▸ Task description
Among the entries below, find the lines that hold the word "covered" and report them.

▸ Data
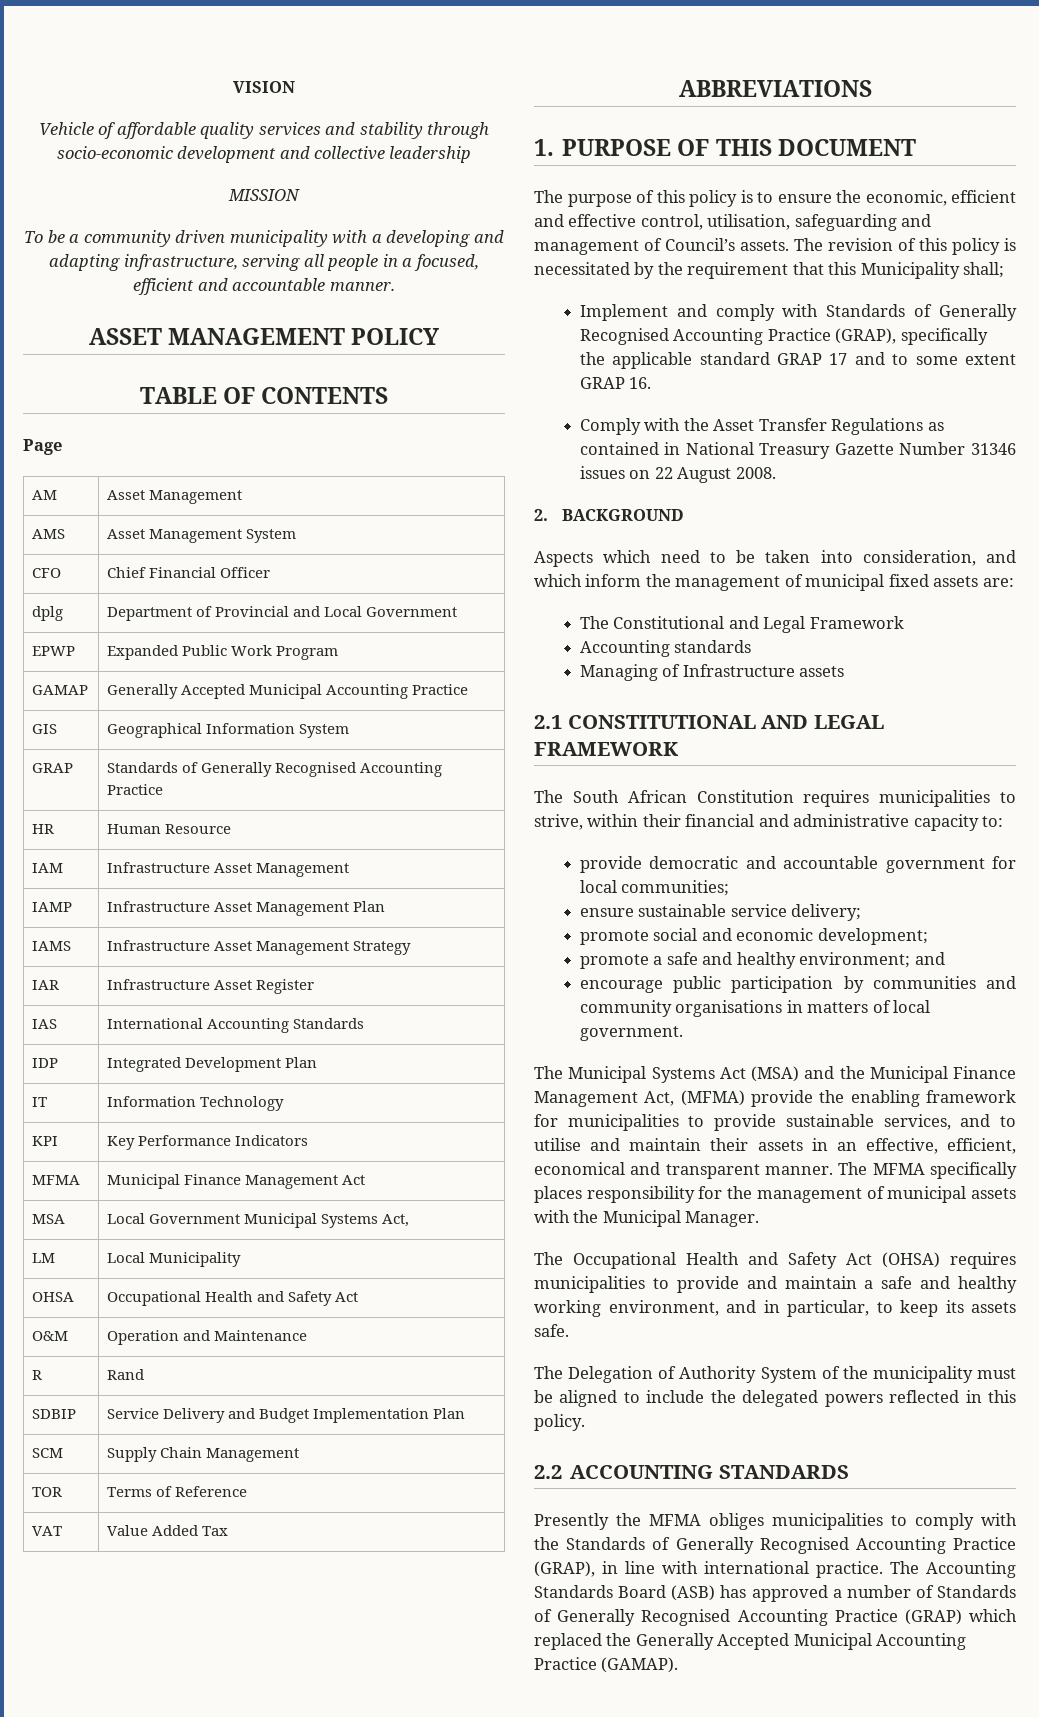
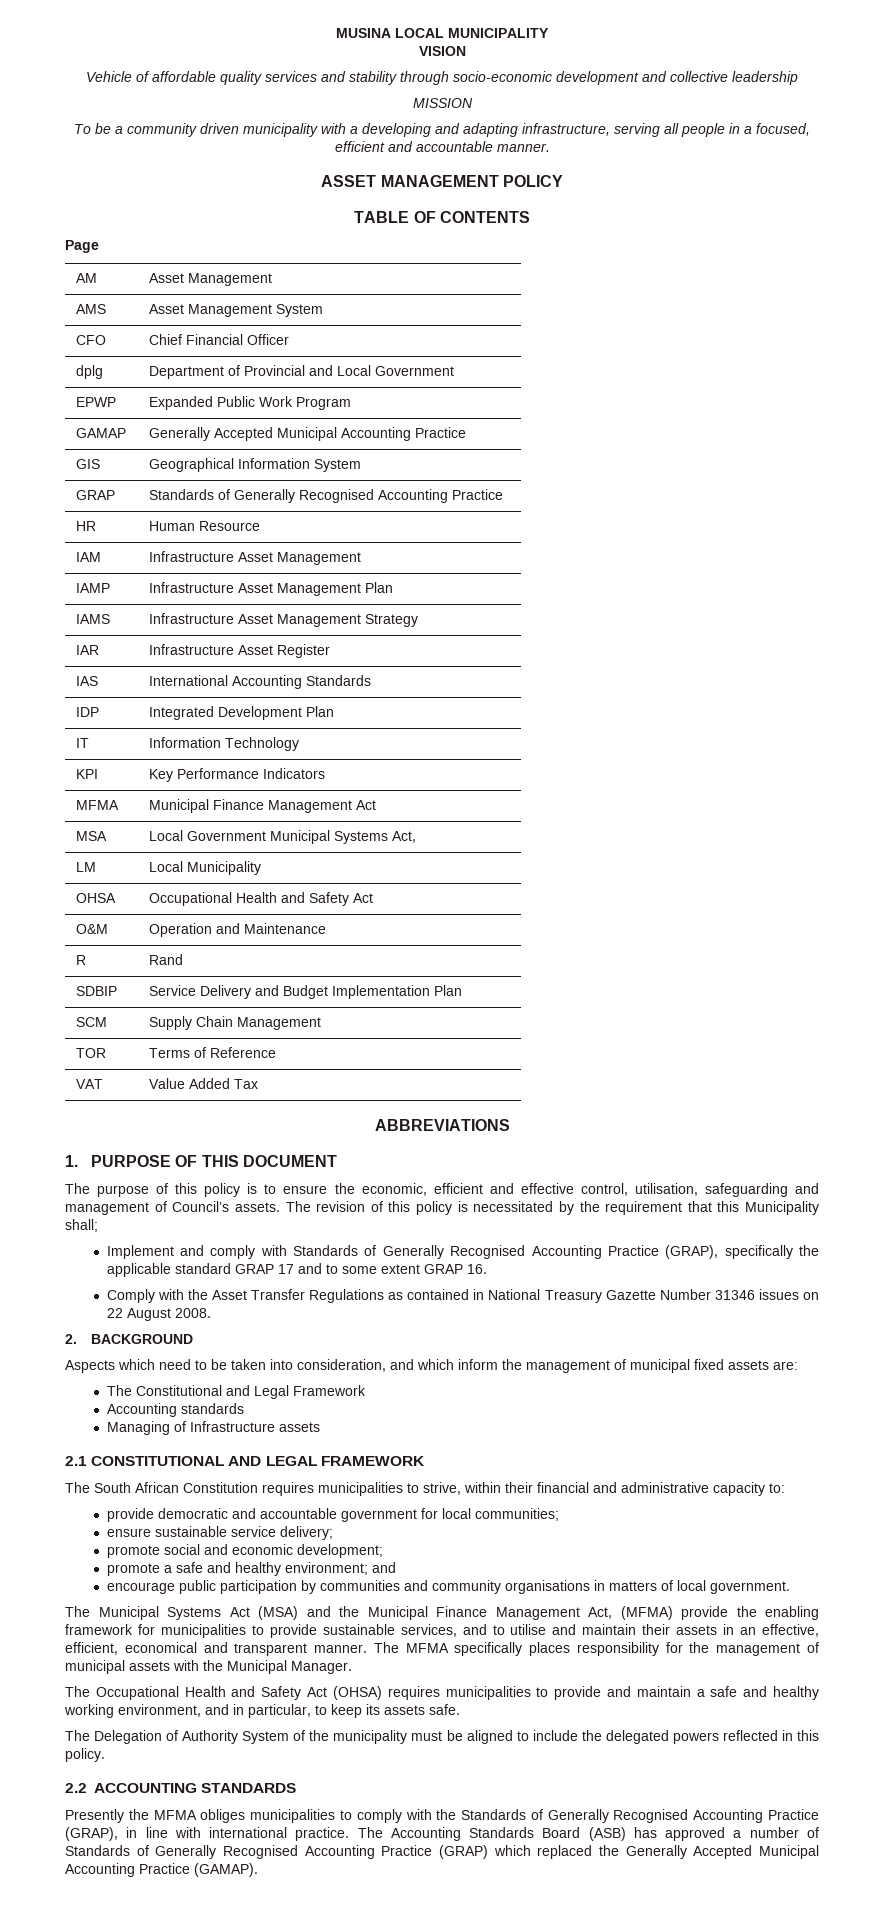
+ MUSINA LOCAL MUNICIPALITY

--

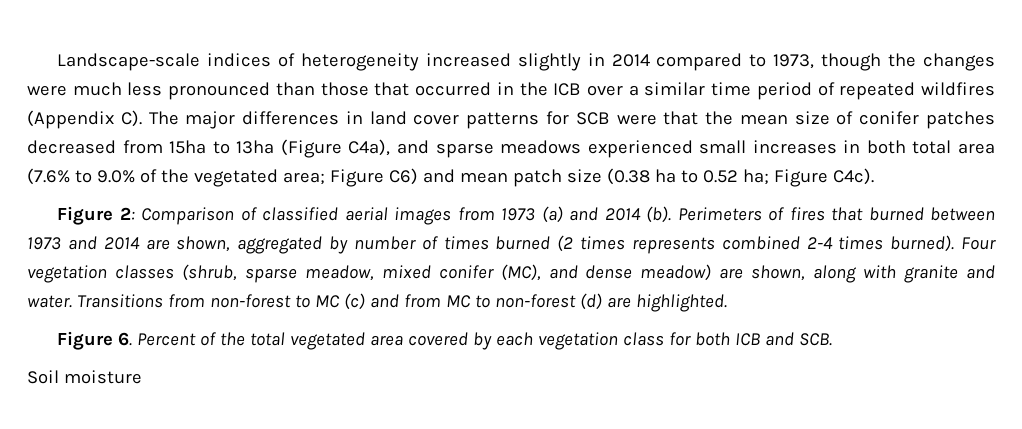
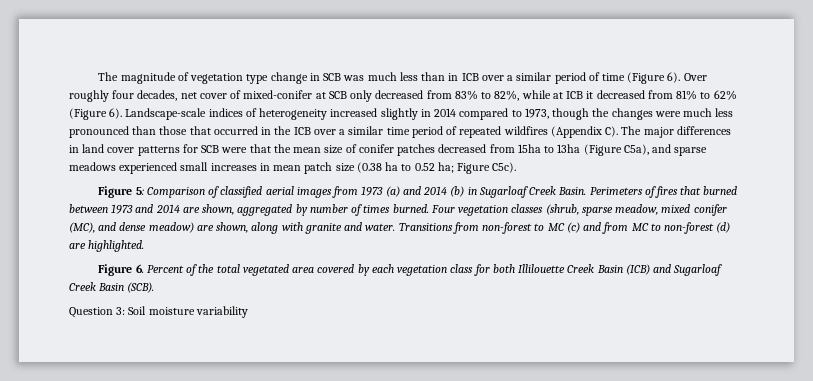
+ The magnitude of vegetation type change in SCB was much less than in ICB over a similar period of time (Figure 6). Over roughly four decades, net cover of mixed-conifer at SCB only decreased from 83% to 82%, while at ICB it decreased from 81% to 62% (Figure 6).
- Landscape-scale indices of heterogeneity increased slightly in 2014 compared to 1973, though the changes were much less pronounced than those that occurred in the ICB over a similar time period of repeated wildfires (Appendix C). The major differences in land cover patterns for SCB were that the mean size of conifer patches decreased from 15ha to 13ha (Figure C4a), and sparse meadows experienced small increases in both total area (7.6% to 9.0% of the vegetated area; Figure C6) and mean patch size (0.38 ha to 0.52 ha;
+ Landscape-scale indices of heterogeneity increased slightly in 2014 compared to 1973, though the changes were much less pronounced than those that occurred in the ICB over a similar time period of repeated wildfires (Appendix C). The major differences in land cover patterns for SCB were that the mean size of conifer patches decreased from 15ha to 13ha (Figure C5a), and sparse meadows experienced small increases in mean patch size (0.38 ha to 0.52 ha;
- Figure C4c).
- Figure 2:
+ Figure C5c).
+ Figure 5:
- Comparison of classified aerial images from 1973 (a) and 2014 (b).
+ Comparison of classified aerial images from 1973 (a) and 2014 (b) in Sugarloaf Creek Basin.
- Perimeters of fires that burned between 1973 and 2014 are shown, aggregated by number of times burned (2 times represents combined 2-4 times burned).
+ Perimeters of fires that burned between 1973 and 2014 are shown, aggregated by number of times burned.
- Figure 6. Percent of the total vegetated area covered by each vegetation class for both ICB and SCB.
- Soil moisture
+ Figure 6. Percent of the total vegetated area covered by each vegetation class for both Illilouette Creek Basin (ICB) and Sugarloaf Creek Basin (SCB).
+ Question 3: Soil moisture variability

▸ Output for this task
- Figure 6. Percent of the total vegetated area covered by each vegetation class for both ICB and SCB.
+ Figure 6. Percent of the total vegetated area covered by each vegetation class for both Illilouette Creek Basin (ICB) and Sugarloaf Creek Basin (SCB).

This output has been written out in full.